Goal of the exercise -> Each word in the data below should be copied exactly; the images should not.

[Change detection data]
=-=-=
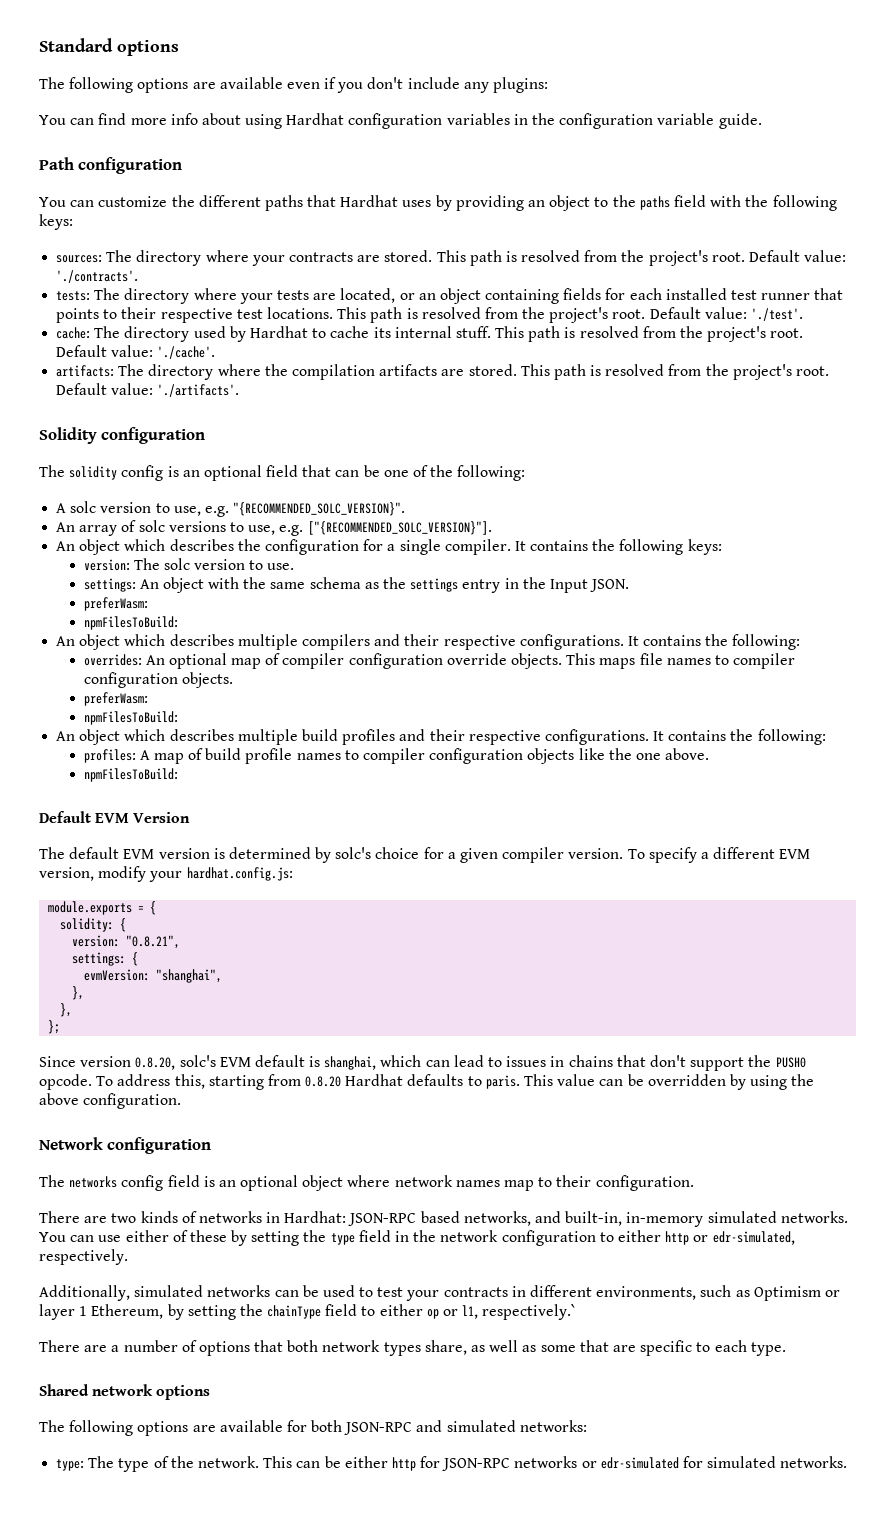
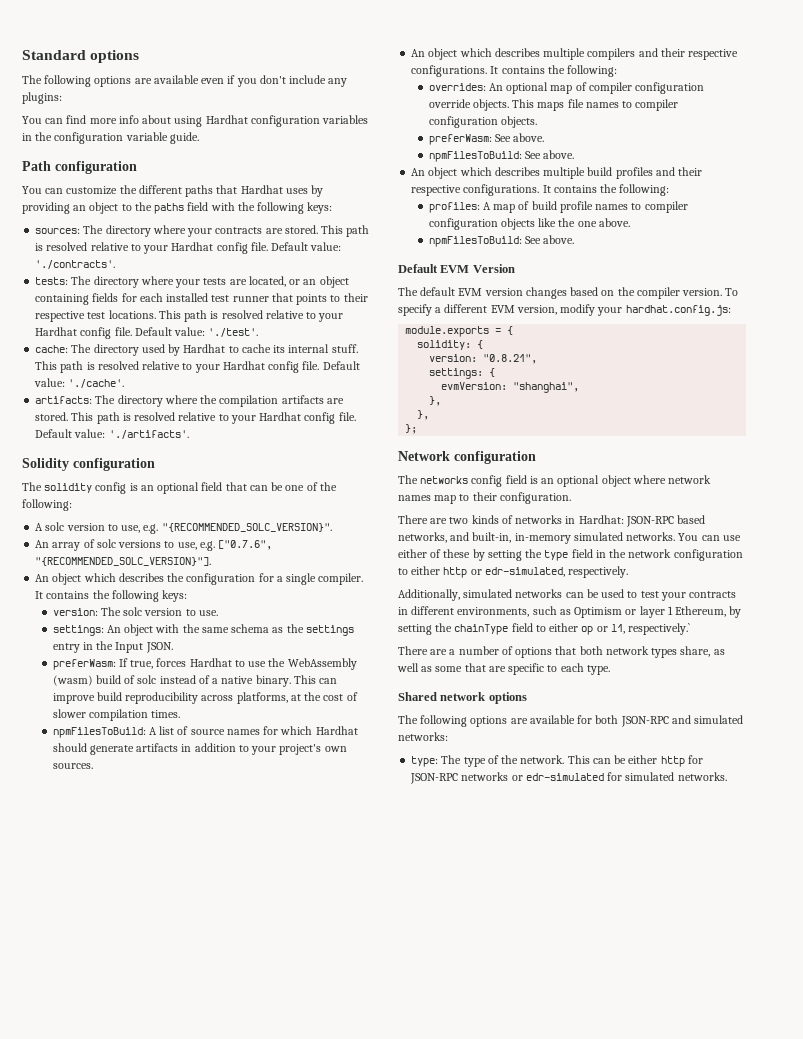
- sources: The directory where your contracts are stored. This path is resolved from the project's root.
+ sources: The directory where your contracts are stored. This path is resolved relative to your Hardhat config file.
- tests: The directory where your tests are located, or an object containing fields for each installed test runner that points to their respective test locations. This path is resolved from the project's root.
+ tests: The directory where your tests are located, or an object containing fields for each installed test runner that points to their respective test locations. This path is resolved relative to your Hardhat config file.
- cache: The directory used by Hardhat to cache its internal stuff. This path is resolved from the project's root.
+ cache: The directory used by Hardhat to cache its internal stuff. This path is resolved relative to your Hardhat config file.
- artifacts: The directory where the compilation artifacts are stored. This path is resolved from the project's root.
+ artifacts: The directory where the compilation artifacts are stored. This path is resolved relative to your Hardhat config file.
- An array of solc versions to use, e.g. ["{RECOMMENDED_SOLC_VERSION}"].
+ An array of solc versions to use, e.g. ["0.7.6", "{RECOMMENDED_SOLC_VERSION}"].
  settings: An object with the same schema as the settings entry in the Input JSON.
- preferWasm:
- npmFilesToBuild:
+ preferWasm: If true, forces Hardhat to use the WebAssembly (wasm) build of solc instead of a native binary. This can improve build reproducibility across platforms, at the cost of slower compilation times.
+ npmFilesToBuild: A list of source names for which Hardhat should generate artifacts in addition to your project's own sources.
  This maps file names to compiler configuration objects.
- preferWasm:
- npmFilesToBuild:
+ preferWasm: See above.
+ npmFilesToBuild: See above.
  profiles: A map of build profile names to compiler configuration objects like the one above.
- npmFilesToBuild:
+ npmFilesToBuild: See above.
- The default EVM version is determined by solc's choice for a given compiler version.
+ The default EVM version changes based on the compiler version.
- Since version 0.8.20, solc's EVM default is shanghai, which can lead to issues in chains that don't support the PUSH0 opcode. To address this, starting from 0.8.20 Hardhat defaults to paris. This value can be overridden by using the above configuration.

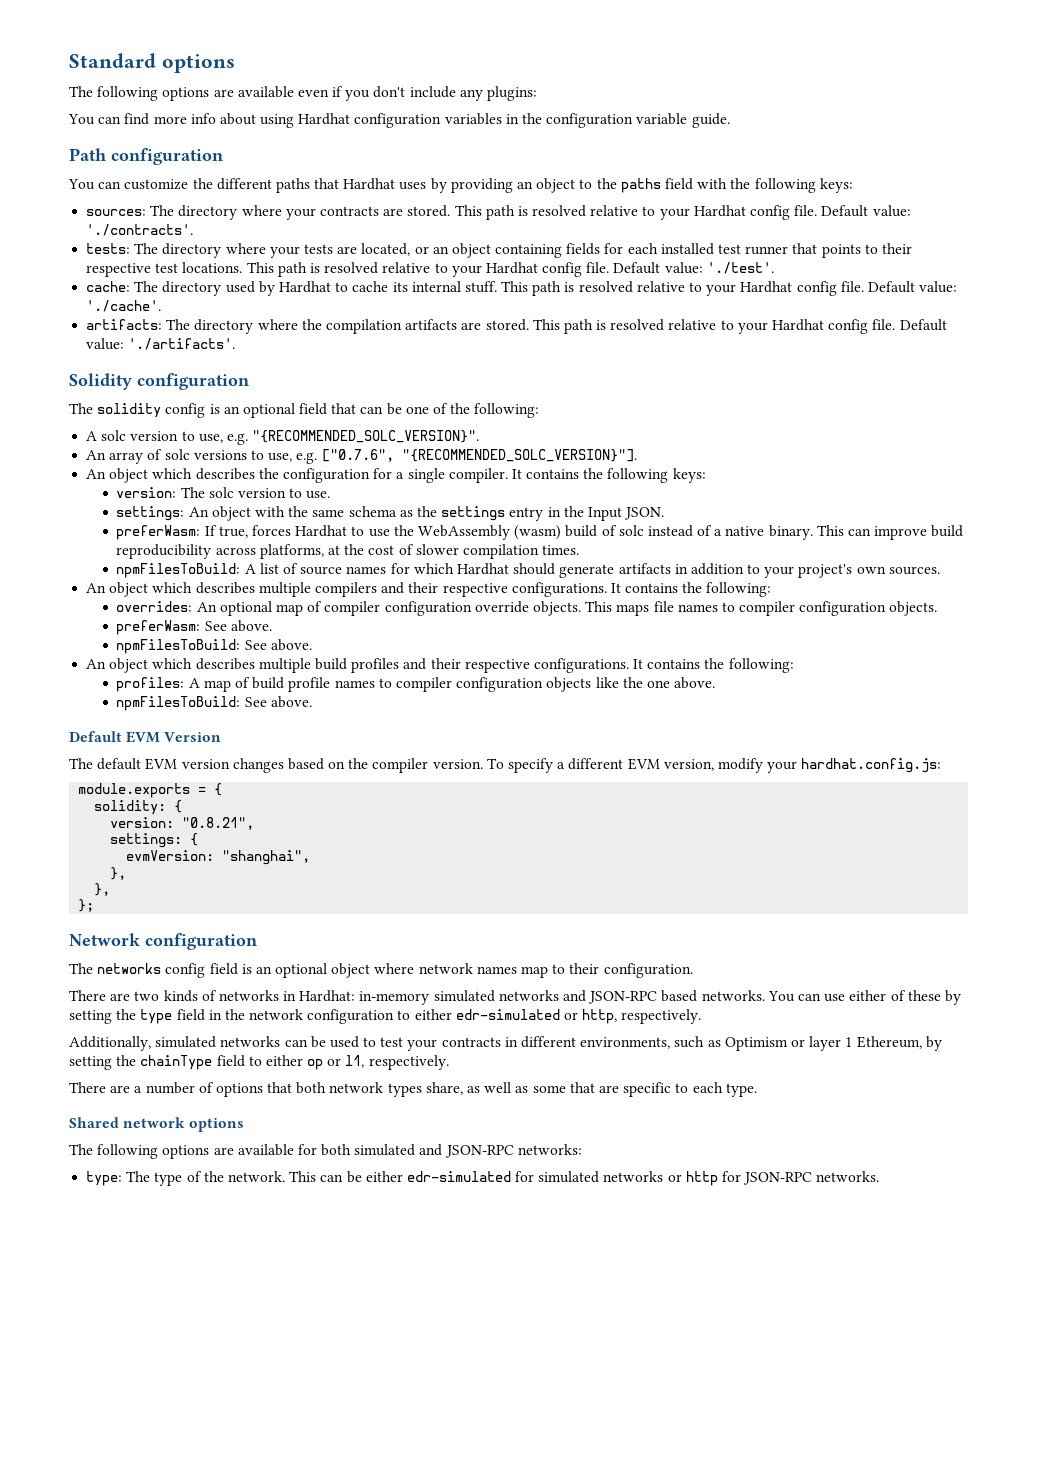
- There are two kinds of networks in Hardhat: JSON-RPC based networks, and built-in, in-memory simulated networks.
+ There are two kinds of networks in Hardhat: in-memory simulated networks and JSON-RPC based networks.
- You can use either of these by setting the type field in the network configuration to either http or edr-simulated, respectively.
+ You can use either of these by setting the type field in the network configuration to either edr-simulated or http, respectively.
- Additionally, simulated networks can be used to test your contracts in different environments, such as Optimism or layer 1 Ethereum, by setting the chainType field to either op or l1, respectively.`
+ Additionally, simulated networks can be used to test your contracts in different environments, such as Optimism or layer 1 Ethereum, by setting the chainType field to either op or l1, respectively.
- The following options are available for both JSON-RPC and simulated networks:
+ The following options are available for both simulated and JSON-RPC networks:
- This can be either http for JSON-RPC networks or edr-simulated for simulated networks.
+ This can be either edr-simulated for simulated networks or http for JSON-RPC networks.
=-=-=
Answer for the task ->
- sources: The directory where your contracts are stored. This path is resolved from the project's root.
+ sources: The directory where your contracts are stored. This path is resolved relative to your Hardhat config file.
- tests: The directory where your tests are located, or an object containing fields for each installed test runner that points to their respective test locations. This path is resolved from the project's root.
+ tests: The directory where your tests are located, or an object containing fields for each installed test runner that points to their respective test locations. This path is resolved relative to your Hardhat config file.
- cache: The directory used by Hardhat to cache its internal stuff. This path is resolved from the project's root.
+ cache: The directory used by Hardhat to cache its internal stuff. This path is resolved relative to your Hardhat config file.
- artifacts: The directory where the compilation artifacts are stored. This path is resolved from the project's root.
+ artifacts: The directory where the compilation artifacts are stored. This path is resolved relative to your Hardhat config file.
- An array of solc versions to use, e.g. ["{RECOMMENDED_SOLC_VERSION}"].
+ An array of solc versions to use, e.g. ["0.7.6", "{RECOMMENDED_SOLC_VERSION}"].
  settings: An object with the same schema as the settings entry in the Input JSON.
- preferWasm:
- npmFilesToBuild:
+ preferWasm: If true, forces Hardhat to use the WebAssembly (wasm) build of solc instead of a native binary. This can improve build reproducibility across platforms, at the cost of slower compilation times.
+ npmFilesToBuild: A list of source names for which Hardhat should generate artifacts in addition to your project's own sources.
  This maps file names to compiler configuration objects.
- preferWasm:
- npmFilesToBuild:
+ preferWasm: See above.
+ npmFilesToBuild: See above.
  profiles: A map of build profile names to compiler configuration objects like the one above.
- npmFilesToBuild:
+ npmFilesToBuild: See above.
- The default EVM version is determined by solc's choice for a given compiler version.
+ The default EVM version changes based on the compiler version.
- Since version 0.8.20, solc's EVM default is shanghai, which can lead to issues in chains that don't support the PUSH0 opcode. To address this, starting from 0.8.20 Hardhat defaults to paris. This value can be overridden by using the above configuration.

- There are two kinds of networks in Hardhat: JSON-RPC based networks, and built-in, in-memory simulated networks.
+ There are two kinds of networks in Hardhat: in-memory simulated networks and JSON-RPC based networks.
- You can use either of these by setting the type field in the network configuration to either http or edr-simulated, respectively.
+ You can use either of these by setting the type field in the network configuration to either edr-simulated or http, respectively.
- Additionally, simulated networks can be used to test your contracts in different environments, such as Optimism or layer 1 Ethereum, by setting the chainType field to either op or l1, respectively.`
+ Additionally, simulated networks can be used to test your contracts in different environments, such as Optimism or layer 1 Ethereum, by setting the chainType field to either op or l1, respectively.
- The following options are available for both JSON-RPC and simulated networks:
+ The following options are available for both simulated and JSON-RPC networks:
- This can be either http for JSON-RPC networks or edr-simulated for simulated networks.
+ This can be either edr-simulated for simulated networks or http for JSON-RPC networks.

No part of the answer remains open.